• [Problem to solve]
Each line of the data holding "sonnets" should be found and copied.

• [The data]
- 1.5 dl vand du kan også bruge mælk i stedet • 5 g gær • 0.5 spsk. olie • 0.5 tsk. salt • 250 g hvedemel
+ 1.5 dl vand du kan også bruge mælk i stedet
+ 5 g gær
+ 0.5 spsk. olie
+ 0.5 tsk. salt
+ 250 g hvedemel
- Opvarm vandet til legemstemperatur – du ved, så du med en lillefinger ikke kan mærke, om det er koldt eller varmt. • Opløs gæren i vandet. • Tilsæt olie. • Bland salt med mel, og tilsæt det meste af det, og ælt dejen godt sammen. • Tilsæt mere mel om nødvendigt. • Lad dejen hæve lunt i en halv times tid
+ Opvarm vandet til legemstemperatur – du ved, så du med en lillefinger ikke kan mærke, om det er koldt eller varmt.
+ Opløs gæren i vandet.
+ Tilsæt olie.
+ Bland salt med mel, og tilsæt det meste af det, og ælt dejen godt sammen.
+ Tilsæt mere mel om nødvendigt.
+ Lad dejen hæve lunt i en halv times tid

--

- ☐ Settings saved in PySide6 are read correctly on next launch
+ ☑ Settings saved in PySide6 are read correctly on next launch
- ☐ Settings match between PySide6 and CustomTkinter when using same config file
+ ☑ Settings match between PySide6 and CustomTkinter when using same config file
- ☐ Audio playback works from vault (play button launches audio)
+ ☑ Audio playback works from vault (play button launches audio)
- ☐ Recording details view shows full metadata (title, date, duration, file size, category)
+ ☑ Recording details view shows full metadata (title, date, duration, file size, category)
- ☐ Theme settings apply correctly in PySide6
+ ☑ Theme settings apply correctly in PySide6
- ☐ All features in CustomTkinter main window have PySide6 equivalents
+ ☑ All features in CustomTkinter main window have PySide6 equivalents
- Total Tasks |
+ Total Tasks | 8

==

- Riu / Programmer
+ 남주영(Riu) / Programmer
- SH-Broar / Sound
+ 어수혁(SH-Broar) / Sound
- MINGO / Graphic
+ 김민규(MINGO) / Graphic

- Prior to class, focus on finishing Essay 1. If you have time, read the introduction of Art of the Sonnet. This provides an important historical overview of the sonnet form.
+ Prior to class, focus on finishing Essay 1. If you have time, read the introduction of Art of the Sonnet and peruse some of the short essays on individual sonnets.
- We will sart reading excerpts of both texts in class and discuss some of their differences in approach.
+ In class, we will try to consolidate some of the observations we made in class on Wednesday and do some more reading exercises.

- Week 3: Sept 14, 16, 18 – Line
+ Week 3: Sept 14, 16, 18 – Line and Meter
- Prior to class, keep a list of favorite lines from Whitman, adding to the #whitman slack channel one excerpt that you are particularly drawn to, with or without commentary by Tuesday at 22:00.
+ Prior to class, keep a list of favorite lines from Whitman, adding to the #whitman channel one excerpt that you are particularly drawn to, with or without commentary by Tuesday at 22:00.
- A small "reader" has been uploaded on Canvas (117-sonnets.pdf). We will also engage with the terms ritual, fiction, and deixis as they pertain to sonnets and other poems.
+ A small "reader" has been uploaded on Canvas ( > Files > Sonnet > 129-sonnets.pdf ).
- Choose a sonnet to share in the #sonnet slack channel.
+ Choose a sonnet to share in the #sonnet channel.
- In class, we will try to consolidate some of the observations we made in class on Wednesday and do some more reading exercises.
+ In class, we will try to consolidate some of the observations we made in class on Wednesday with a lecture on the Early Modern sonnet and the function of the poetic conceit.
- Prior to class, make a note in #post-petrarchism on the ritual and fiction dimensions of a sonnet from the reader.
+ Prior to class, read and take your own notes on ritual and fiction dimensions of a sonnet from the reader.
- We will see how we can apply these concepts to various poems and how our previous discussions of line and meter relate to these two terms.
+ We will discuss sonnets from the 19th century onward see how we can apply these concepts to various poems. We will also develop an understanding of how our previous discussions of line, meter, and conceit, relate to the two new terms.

• [Response to the exercise]
+ Prior to class, focus on finishing Essay 1. If you have time, read the introduction of Art of the Sonnet and peruse some of the short essays on individual sonnets.
- A small "reader" has been uploaded on Canvas (117-sonnets.pdf). We will also engage with the terms ritual, fiction, and deixis as they pertain to sonnets and other poems.
+ A small "reader" has been uploaded on Canvas ( > Files > Sonnet > 129-sonnets.pdf ).
+ We will discuss sonnets from the 19th century onward see how we can apply these concepts to various poems. We will also develop an understanding of how our previous discussions of line, meter, and conceit, relate to the two new terms.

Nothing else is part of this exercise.